Background The GuideLine Implementability Appraisal (GLIA) instrument has been suggested for identifying potentially remediable implementability issues during the guideline development process.

Objective To explore to what extent using GLIA during the development process would result in guideline revision before publication.

Methods The development process of the European hyponatremia guideline -coordinated by European Renal Best Practice - was our study context. Using the GLIA web-tool, eleven clinicians and methodologists from eight countries individually appraised 27 guideline statements. In a face-to-face consensus meeting, four GLIA panelists and one guideline development group (GDG) representative summarised potential implementability issues. The GDG discussed these issues, and revised the guideline if deemed necessary.

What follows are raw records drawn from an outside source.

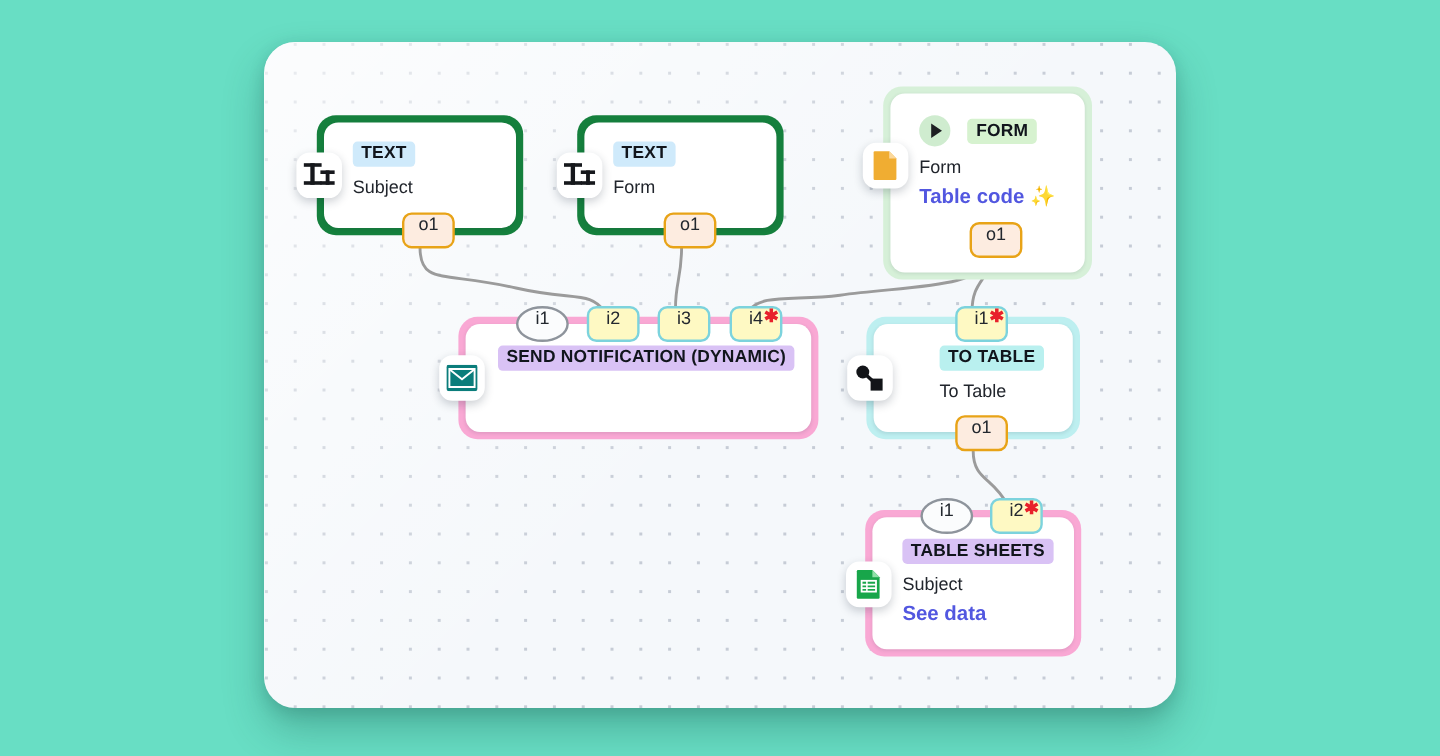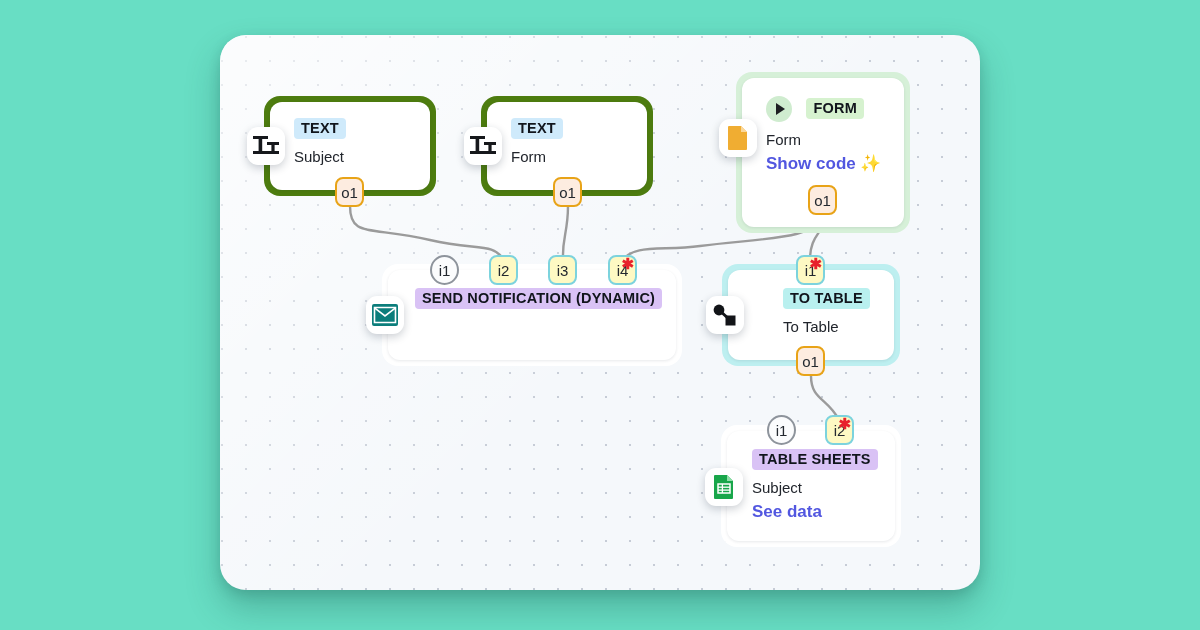--- a/index.html
+++ b/index.html
@@ -28,23 +28,23 @@
   }
 
   
   .wires{position:absolute;left:0;top:0;width:1200px;height:630px;pointer-events:none;}
   .wire{fill:none;stroke:#9b9b9b;stroke-width:2.4px;stroke-linecap:round;}
 
   
   .node{position:absolute;border-radius:16px;background:#fff;box-sizing:border-box;}
   .node .body{position:absolute;inset:6px;background:#fff;border-radius:12px;
     box-shadow:0 1px 3px rgba(30,40,60,.10);}
-  .node.blue  {background:#4d7c0f;}
+  .node.blue  {background:#15803d;}
   .node.green {background:#d6f0d8;}
-  .node.purple{background:#ffffff;}
+  .node.purple{background:#f9a8d4;}
   .node.cyan  {background:#bdeff0;}
 
   .badge{
     display:inline-block;font-weight:bold;font-size:14.5px;letter-spacing:.2px;
     color:#11151c;padding:2px 7px;border-radius:4px;line-height:1.15;
   }
   .badge.blue  {background:#cfeafb;}
   .badge.green {background:#d6f2cf;}
   .badge.purple{background:#d9c2f5;}
   .badge.cyan  {background:#b9f0ef;}
@@ -67,22 +67,22 @@
     display:inline-flex;align-items:center;justify-content:center;
     vertical-align:middle;margin-right:10px;
   }
   .play i{
     display:block;width:0;height:0;margin-left:3px;
     border-left:9px solid #1d1f22;border-top:6px solid transparent;border-bottom:6px solid transparent;
   }
 
   
   .port{
-    position:absolute;width:29px;height:30px;border-radius:8px;
-    display:flex;align-items:center;justify-content:center;
+    position:absolute;width:44px;height:30px;border-radius:8px;
+    display:flex;align-items:flex-start;justify-content:center;
     font-size:15px;color:#23282f;box-sizing:border-box;
   }
   .port.in   {background:#fef9c3;border:2.2px solid #7cd3dd;}
   .port.out  {background:#fdece0;border:2.2px solid #e8a317;}
   .port.empty{background:#fbfcfd;border:2.2px solid #8e949c;border-radius:50%;}
   .port .star{color:#e8212b;font-size:15px;font-weight:bold;
     position:absolute;right:1px;top:-1px;line-height:1;}
   .port .lbl{position:relative;}
 </style>
 </head>
@@ -151,21 +151,21 @@
   </div>
 
   <div class="node green" style="left:736px;top:72px;width:174px;height:161px;">
     <div class="body"></div>
     <div class="content" style="top:24px;">
       <span class="play">
           <i></i>
         </span>
       <span class="badge green">FORM</span>
       <div class="sub">Form</div>
-      <div class="link">Show code ✨</div>
+      <div class="link">Table code ✨</div>
     </div>
   </div>
   <div class="tile" style="left:719px;top:119px;">
     <svg width="22" height="26" viewBox="0 0 22 26">
       <path d="M2 1h12l6 6v17a1 1 0 0 1-1 1H2a1 1 0 0 1-1-1V2a1 1 0 0 1 1-1z" fill="#f0ad32"></path>
       <path d="M14 1l6 6h-6z" fill="#fbd89b"></path>
     </svg>
   </div>
   <div class="port out" style="left:808px;top:185px;">
     <span class="lbl">o1</span>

Results We identified 33 issues; the GDG accepted 26 as potentially hampering implementability. This resulted in statement reformulation with (n=5) and without (n=10) influencing clinical content, adding or (re)moving entire statements (n=8), and adding information to tables or rationales (n=3). The majority of issues declined by the GDG (n=7) addressed clinical situations that were covered elsewhere in the guideline or were considered to be uncommon.

Discussion Using GLIA during the development process resulted in a revised guideline. We felt that GDG representation in the consensus meeting optimize our appraisal process.

Implications for Guideline Developers/Users Guideline organizations may want to consider incorporating GLIA into their development process. This may raise GDGs’ awareness of potential implementability issues, and allow revision of the guideline accordingly prior to publication. Future research should explore the effect of GLIA-based revisions on implementability as assessed by guideline users.